Когда бы я ни попадала в наш Центр – на лечение или же просто на консультацию, то неизменно встречала здесь Настю. Она обычно стояла в курилке, уставясь в одну точку, по-журавлиному поджав под себя ногу, чтоб подошвой удержаться от скольжения по кафелю. Короткая улыбка узнавания и неизменное в ответ на «Как ты?» – «Ужас. Кошмар»... С извиняющейся интонацией.
И так вот – уже долгие годы...
Настя – дочь известного кинорежиссера, трагически погибшего вместе с женой. Когда Настю впервые сюда привезли, она вообще не разговаривала. Подойдя к ее койке, я предложила ей что-нибудь нарисовать (готовила очередной выпуск стенгазеты). Она с трудом, схематично начертила несколько рисунков: человечка, которого то тащат в душ, то укладывают в постель. С тех пор мы и заприметили друг друга. У Насти умные, добрые темно-карие глаза. Всегда чем-то испуганные. Из родных остались только восьмидесятилетние тетка и бабушка. С бабушкой она вечно грызлась по телефону. На днях бабушка умерла...
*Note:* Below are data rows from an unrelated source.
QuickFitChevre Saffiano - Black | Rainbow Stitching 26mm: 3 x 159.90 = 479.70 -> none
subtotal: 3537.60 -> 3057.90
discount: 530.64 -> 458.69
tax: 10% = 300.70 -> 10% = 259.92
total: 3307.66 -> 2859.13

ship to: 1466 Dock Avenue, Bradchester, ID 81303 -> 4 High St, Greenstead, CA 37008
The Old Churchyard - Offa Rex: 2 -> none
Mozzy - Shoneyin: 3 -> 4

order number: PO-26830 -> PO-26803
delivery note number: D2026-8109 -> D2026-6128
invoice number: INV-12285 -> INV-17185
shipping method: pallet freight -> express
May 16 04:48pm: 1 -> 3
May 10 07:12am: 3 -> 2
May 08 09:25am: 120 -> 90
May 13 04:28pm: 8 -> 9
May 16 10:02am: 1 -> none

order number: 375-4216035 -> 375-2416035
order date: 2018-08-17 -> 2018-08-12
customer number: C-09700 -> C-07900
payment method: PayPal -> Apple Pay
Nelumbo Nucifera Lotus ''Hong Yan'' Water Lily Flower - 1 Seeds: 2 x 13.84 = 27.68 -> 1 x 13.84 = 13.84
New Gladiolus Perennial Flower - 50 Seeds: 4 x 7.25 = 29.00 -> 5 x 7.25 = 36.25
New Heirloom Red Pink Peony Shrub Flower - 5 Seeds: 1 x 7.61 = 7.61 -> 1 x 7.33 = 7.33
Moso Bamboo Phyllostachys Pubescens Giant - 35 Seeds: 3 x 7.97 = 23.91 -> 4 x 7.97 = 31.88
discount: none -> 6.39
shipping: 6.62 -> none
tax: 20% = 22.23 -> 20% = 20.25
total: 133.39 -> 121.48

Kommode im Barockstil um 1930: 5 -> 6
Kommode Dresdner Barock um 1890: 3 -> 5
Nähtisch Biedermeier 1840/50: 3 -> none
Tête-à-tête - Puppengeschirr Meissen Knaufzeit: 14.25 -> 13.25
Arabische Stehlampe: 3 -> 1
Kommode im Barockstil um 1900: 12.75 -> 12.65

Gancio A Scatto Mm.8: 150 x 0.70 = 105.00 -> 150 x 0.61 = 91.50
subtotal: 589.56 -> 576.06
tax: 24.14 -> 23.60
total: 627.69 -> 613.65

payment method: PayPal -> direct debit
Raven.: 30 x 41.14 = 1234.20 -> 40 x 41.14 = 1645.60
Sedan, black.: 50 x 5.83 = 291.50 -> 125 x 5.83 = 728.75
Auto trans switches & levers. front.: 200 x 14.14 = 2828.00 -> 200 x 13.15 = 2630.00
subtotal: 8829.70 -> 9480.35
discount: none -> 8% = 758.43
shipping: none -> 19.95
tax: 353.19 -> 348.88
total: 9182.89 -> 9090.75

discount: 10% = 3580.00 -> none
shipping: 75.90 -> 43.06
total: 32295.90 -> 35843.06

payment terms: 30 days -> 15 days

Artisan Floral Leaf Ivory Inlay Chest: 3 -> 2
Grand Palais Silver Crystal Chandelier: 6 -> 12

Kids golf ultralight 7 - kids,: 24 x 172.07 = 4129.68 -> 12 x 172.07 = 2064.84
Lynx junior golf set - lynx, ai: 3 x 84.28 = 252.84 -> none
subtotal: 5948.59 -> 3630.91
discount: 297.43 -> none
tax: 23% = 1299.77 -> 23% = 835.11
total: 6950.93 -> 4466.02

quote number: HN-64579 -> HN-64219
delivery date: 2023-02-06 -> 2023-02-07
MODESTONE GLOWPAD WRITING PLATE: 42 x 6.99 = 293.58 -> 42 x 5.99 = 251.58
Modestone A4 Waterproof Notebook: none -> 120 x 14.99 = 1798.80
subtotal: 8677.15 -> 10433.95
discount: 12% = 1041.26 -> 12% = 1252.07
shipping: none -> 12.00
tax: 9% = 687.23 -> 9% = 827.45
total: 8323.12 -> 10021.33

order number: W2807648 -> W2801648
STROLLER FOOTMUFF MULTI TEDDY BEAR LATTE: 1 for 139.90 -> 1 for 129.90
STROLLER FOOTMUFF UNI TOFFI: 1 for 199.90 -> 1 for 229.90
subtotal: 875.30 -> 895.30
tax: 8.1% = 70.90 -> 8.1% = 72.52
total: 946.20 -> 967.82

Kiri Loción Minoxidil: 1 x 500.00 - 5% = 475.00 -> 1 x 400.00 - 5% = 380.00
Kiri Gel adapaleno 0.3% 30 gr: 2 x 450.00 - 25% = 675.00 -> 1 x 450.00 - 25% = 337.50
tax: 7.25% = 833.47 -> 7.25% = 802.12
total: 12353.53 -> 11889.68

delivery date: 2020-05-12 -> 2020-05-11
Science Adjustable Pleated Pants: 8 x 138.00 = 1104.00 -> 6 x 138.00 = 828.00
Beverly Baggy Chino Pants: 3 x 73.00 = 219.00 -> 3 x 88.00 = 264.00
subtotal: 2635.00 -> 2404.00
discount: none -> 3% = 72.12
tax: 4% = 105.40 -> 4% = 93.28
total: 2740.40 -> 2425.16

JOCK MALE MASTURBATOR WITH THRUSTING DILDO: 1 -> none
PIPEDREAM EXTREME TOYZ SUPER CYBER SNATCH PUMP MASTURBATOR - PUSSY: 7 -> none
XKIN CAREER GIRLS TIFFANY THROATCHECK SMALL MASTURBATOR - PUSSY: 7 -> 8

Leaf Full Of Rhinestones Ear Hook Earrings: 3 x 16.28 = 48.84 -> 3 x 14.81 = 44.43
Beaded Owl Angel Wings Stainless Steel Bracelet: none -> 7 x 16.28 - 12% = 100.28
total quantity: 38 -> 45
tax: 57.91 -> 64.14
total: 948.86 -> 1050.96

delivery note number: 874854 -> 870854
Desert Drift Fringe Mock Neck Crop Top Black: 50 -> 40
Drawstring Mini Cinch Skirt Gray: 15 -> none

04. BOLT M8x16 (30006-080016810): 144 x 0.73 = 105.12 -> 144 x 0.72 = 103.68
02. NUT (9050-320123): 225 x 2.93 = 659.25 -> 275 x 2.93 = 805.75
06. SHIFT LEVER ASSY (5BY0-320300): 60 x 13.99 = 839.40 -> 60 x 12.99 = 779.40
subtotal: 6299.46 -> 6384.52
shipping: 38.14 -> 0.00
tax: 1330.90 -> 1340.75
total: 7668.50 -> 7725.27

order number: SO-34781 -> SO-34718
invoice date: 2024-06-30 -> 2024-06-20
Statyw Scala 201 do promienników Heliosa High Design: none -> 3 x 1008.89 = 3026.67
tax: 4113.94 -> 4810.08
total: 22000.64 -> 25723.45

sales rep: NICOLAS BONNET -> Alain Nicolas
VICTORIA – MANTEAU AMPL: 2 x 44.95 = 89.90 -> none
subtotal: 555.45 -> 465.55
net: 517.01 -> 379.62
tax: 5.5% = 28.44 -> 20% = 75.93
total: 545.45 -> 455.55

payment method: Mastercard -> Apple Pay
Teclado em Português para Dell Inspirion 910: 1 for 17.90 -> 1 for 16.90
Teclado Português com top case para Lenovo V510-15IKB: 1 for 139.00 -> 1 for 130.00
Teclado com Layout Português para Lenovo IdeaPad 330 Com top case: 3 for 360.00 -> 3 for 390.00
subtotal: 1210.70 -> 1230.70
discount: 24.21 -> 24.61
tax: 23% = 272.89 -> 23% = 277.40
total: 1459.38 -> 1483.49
Говорят, Настя некоторое время жила в монастыре, откуда теперь ее навещает знаменитая актриса, совмещающая монастырскую жизнь с редкими теперь для нее съемками (ежели получает на них благословение батюшки). Полароидный фотопортрет той актрисы всегда на тумбочке у Насти.
Говорят, что Настя года два училась в каком-то вузе. Сейчас же боится писать, чтобы не наделать ошибок...
Ее состояние называется «госпитализм». Она почти полностью разучилась жить «в миру», даже сотенную от десятки не может различить. Дает все деньги подряд, когда заказывает вам купить сигареты. Откуда у нее деньги, на какие средства она живет здесь месяц за месяцем, годами – мне неизвестно.